Q. In order to meet their commitment to return to surplus in 2012-13, which measures should the Government take?

April 4 Total Vote Labor Vote Lib/Nat Vote Greens
Increase taxes for big corporations 63% 72% 81% 65% 86%
Reduce tax breaks for high income earners 51% 59% 63% 57% 64%
Reduce defence spending 32% 37% 32% 37% 67%
Cut “middle class welfare” such as the Baby Bonus, first home buyers grant and Family Tax Benefit payments 36% 35% 31% 40% 29%
Cut spending on unemployment and disability benefits 21% 21% 15% 28% 13%
It does not need to return to surplus so quickly 38% 58% 65% 56% 61%

The most favoured measures for returning the budget to surplus were increasing taxes for big corporations (72%) and reducing tax breaks for high-income earners (59%).

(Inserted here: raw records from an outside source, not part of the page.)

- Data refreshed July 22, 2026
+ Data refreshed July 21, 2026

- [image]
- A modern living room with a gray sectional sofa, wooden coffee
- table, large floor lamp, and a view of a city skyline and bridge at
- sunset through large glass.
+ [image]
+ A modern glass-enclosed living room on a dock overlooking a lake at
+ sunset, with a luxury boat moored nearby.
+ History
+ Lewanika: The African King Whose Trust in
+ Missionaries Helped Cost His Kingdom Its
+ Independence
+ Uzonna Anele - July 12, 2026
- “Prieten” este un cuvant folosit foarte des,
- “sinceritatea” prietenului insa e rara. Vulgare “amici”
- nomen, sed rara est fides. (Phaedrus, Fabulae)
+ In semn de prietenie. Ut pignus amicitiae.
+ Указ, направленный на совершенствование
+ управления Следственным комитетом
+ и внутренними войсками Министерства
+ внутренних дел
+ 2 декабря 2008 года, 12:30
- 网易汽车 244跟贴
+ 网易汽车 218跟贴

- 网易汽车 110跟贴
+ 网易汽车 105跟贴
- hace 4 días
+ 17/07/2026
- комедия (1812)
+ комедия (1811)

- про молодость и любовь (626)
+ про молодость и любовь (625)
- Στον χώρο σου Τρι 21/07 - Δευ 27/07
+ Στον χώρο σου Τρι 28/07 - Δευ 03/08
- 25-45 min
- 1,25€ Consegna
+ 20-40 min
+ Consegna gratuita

Labor voters were more likely to support increasing taxes for big corporations (81%).

Liberal/National voters were more likely to support cutting spending on unemployment and welfare benefits (28%), and cutting “middle class welfare” (40%).

Since this question was last asked in April, support has increased for increasing taxes for big corporations (+9%) and reducing tax breaks for high income earners (+8%).

However, the major change since April has been a substantial increase in support for the position that the Government does not need to return to surplus so quickly – up 20% to 58%. This position is supported by 65% of Labor voters and 56% of Liberal/National voters.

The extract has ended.